*WORK TASK:* Report each line of the records where "Locate" occurs.
*** SOURCE RECORDS ***
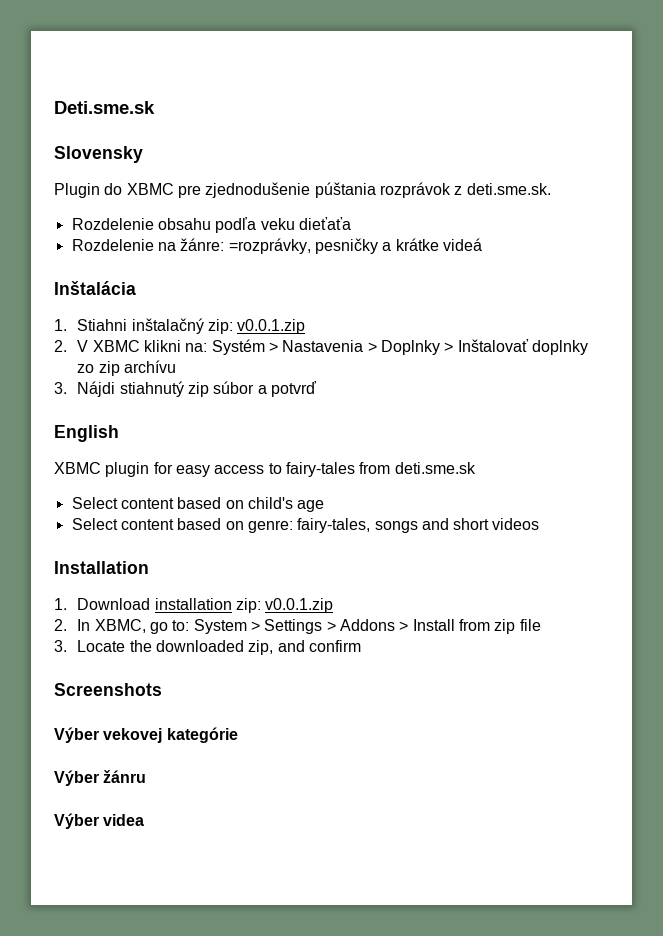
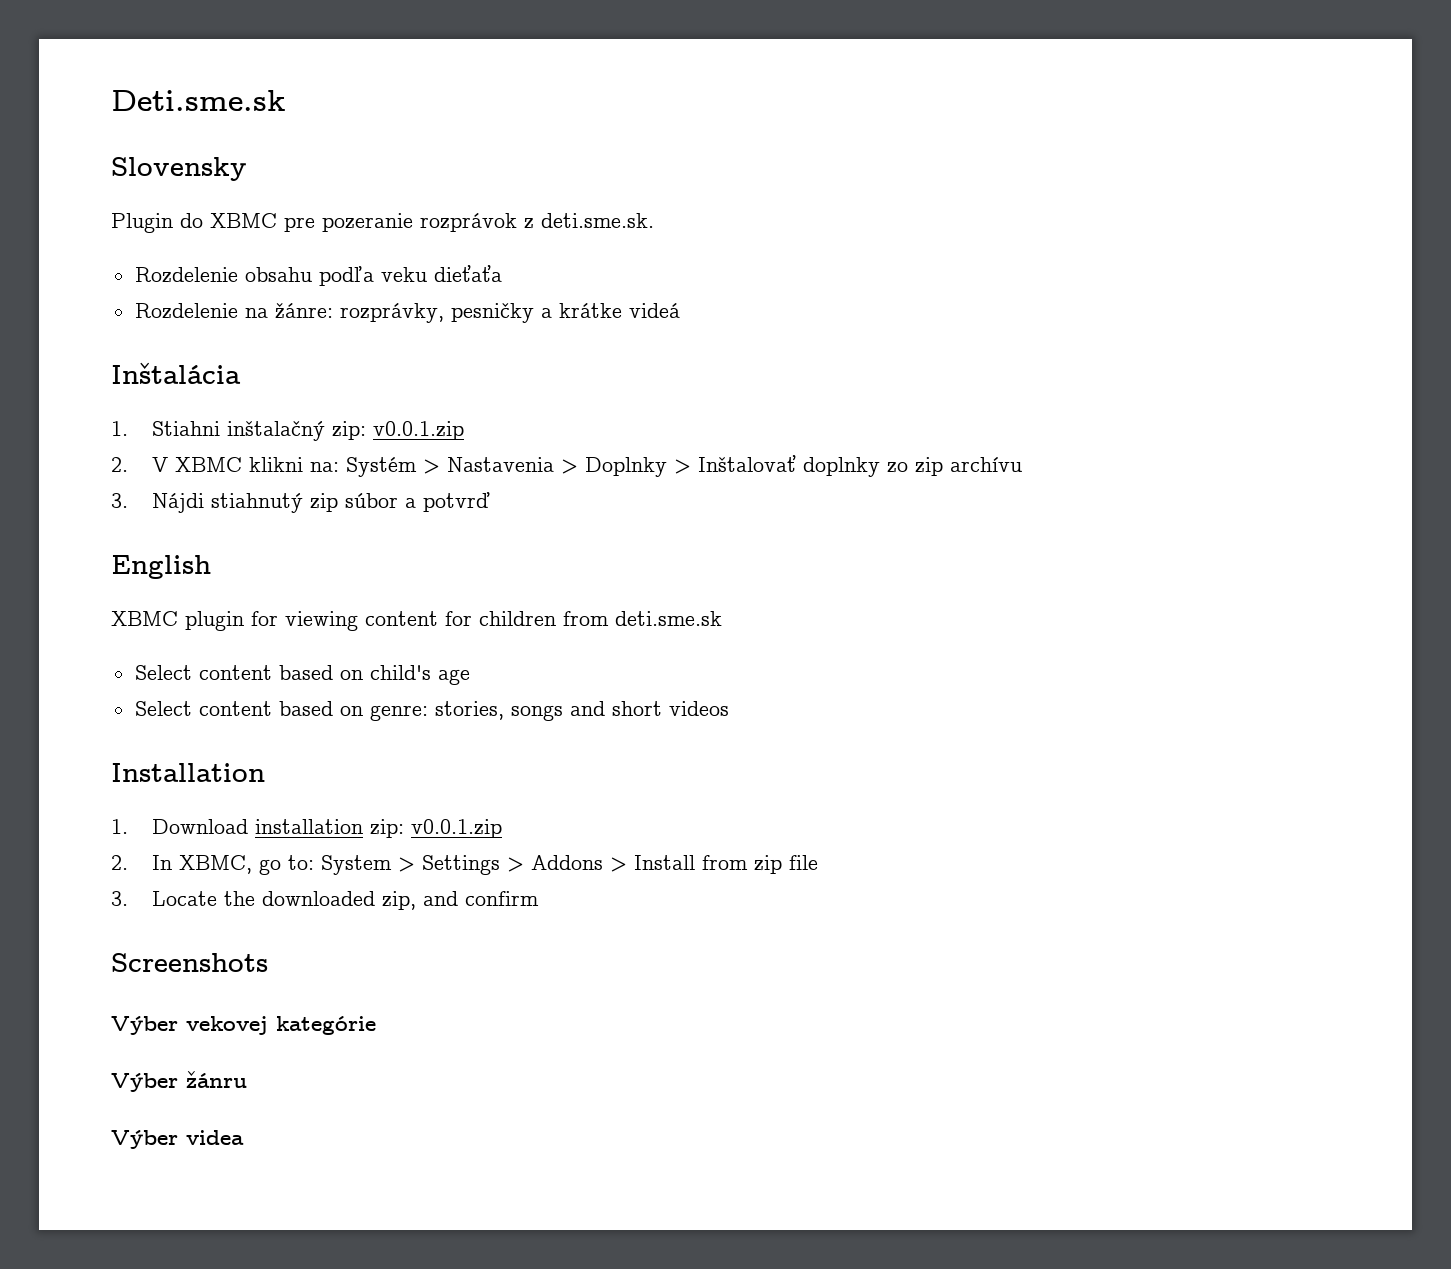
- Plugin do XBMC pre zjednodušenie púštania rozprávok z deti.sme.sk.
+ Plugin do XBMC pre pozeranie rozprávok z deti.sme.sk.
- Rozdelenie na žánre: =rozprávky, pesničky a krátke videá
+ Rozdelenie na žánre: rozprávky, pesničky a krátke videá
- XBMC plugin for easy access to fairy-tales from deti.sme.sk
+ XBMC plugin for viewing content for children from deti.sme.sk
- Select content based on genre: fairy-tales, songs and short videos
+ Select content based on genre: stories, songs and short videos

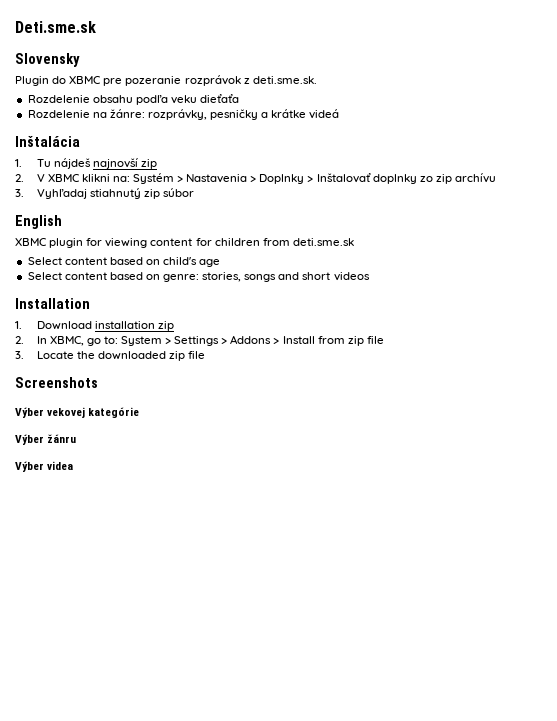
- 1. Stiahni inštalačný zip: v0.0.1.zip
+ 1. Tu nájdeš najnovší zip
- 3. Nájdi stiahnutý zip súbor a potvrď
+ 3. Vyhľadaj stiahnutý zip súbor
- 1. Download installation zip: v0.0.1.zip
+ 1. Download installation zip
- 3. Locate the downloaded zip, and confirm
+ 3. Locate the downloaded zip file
***
*** SOURCE RECORDS ***
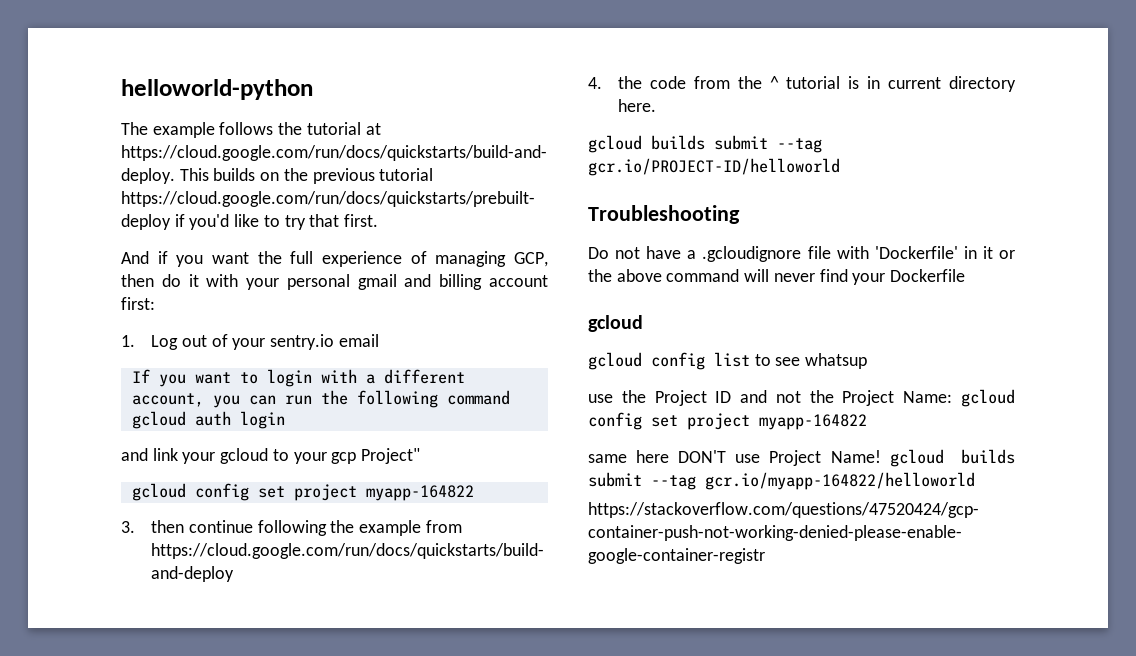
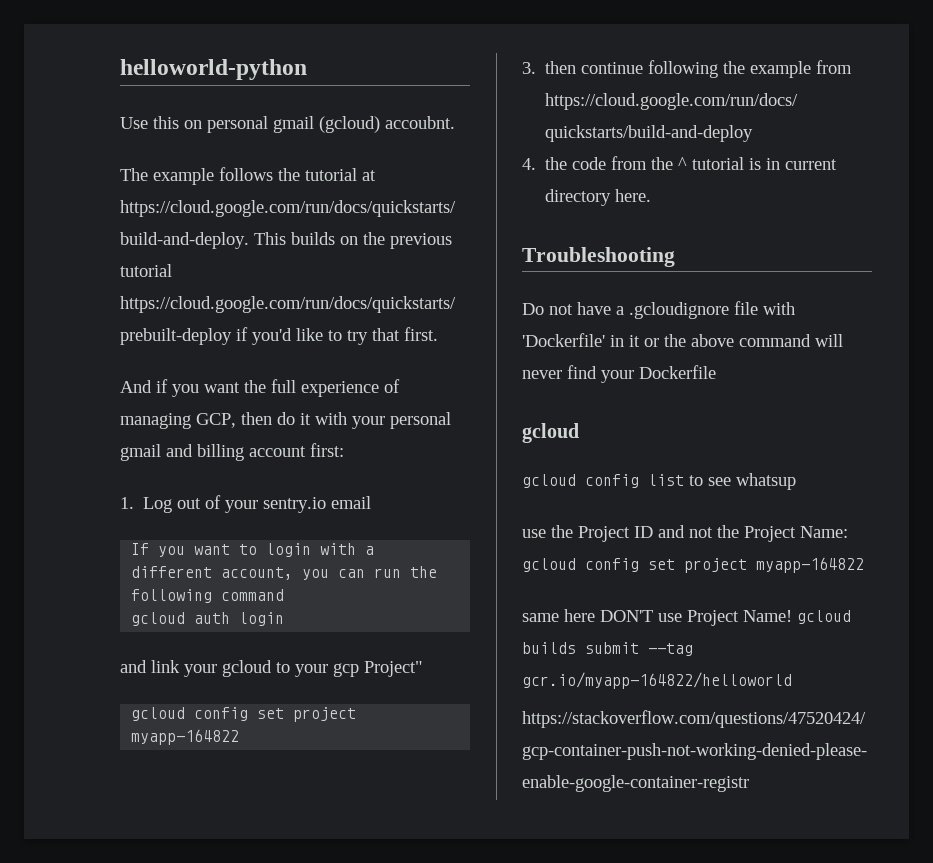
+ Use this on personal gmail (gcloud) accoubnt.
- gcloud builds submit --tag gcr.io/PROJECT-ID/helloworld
***
*OUTPUT OF THE TASK:*
- 3. Locate the downloaded zip, and confirm
+ 3. Locate the downloaded zip file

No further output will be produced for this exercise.